■ DATA TO USE
====

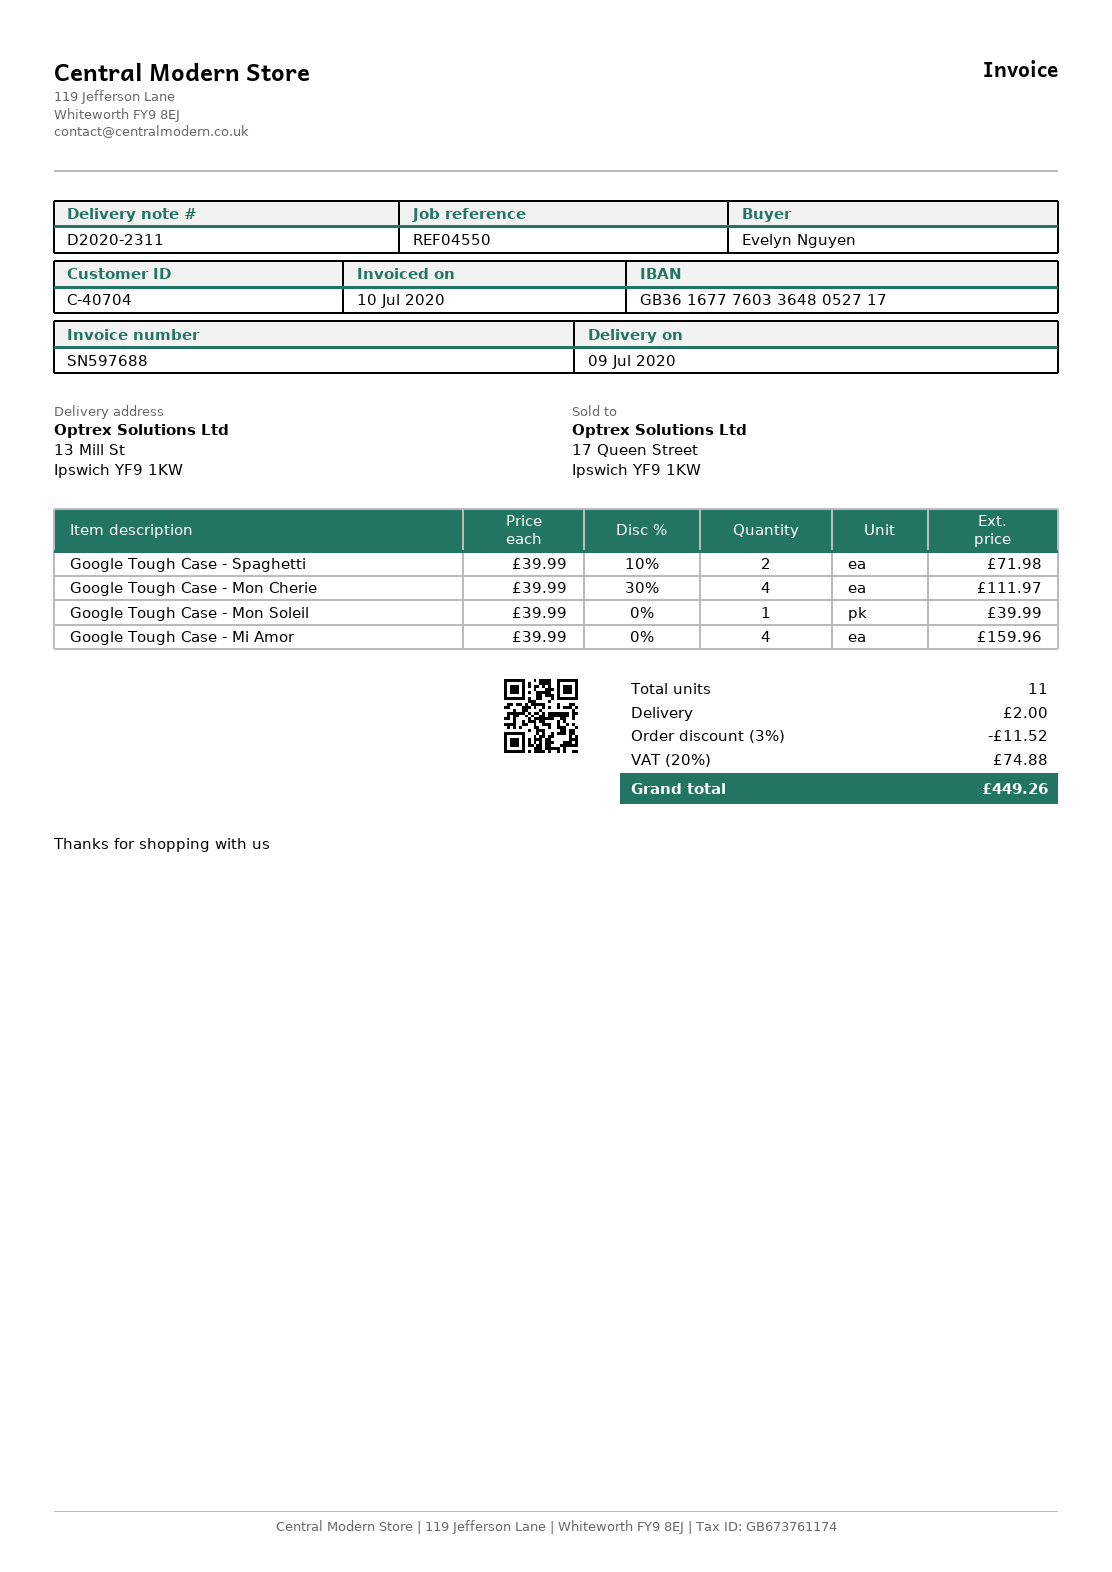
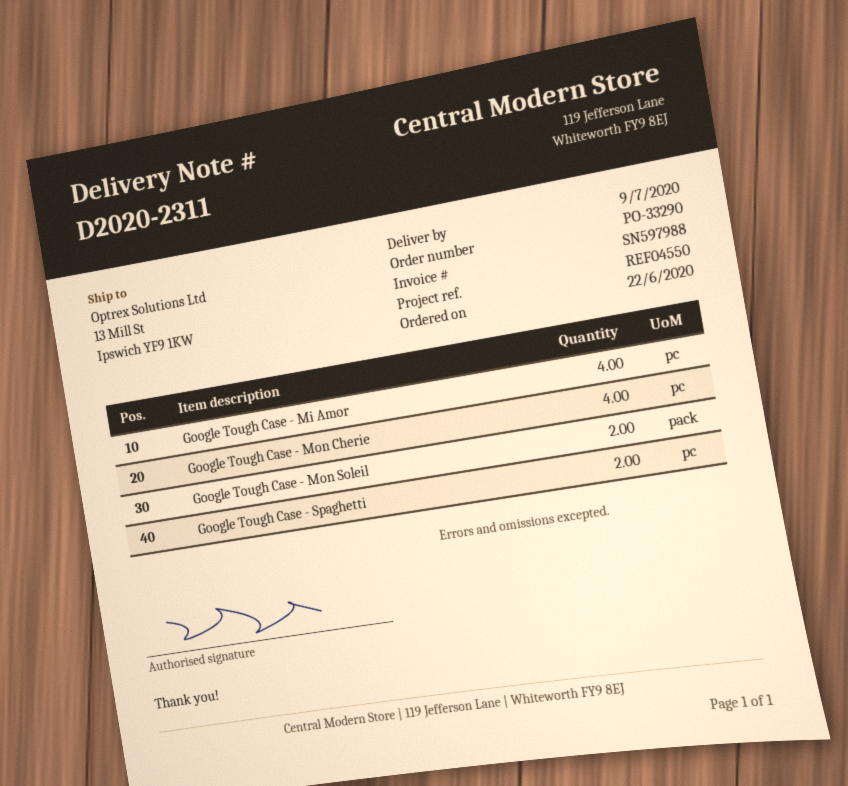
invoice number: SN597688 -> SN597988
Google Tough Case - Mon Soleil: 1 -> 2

====

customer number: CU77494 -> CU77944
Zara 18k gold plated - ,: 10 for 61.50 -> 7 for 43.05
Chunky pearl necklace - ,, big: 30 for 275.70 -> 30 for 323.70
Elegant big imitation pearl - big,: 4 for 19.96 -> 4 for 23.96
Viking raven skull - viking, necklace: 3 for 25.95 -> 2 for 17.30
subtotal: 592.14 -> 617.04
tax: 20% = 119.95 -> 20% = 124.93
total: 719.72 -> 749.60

====

■ WORK TASK
From the line containing "Zara 18k gold" down to the line containing "total: 719.72 -> 749.60" in the material above, reproduce every line exactly, including the two end lines.

■ RESPONSE
Zara 18k gold plated - ,: 10 for 61.50 -> 7 for 43.05
Chunky pearl necklace - ,, big: 30 for 275.70 -> 30 for 323.70
Elegant big imitation pearl - big,: 4 for 19.96 -> 4 for 23.96
Viking raven skull - viking, necklace: 3 for 25.95 -> 2 for 17.30
subtotal: 592.14 -> 617.04
tax: 20% = 119.95 -> 20% = 124.93
total: 719.72 -> 749.60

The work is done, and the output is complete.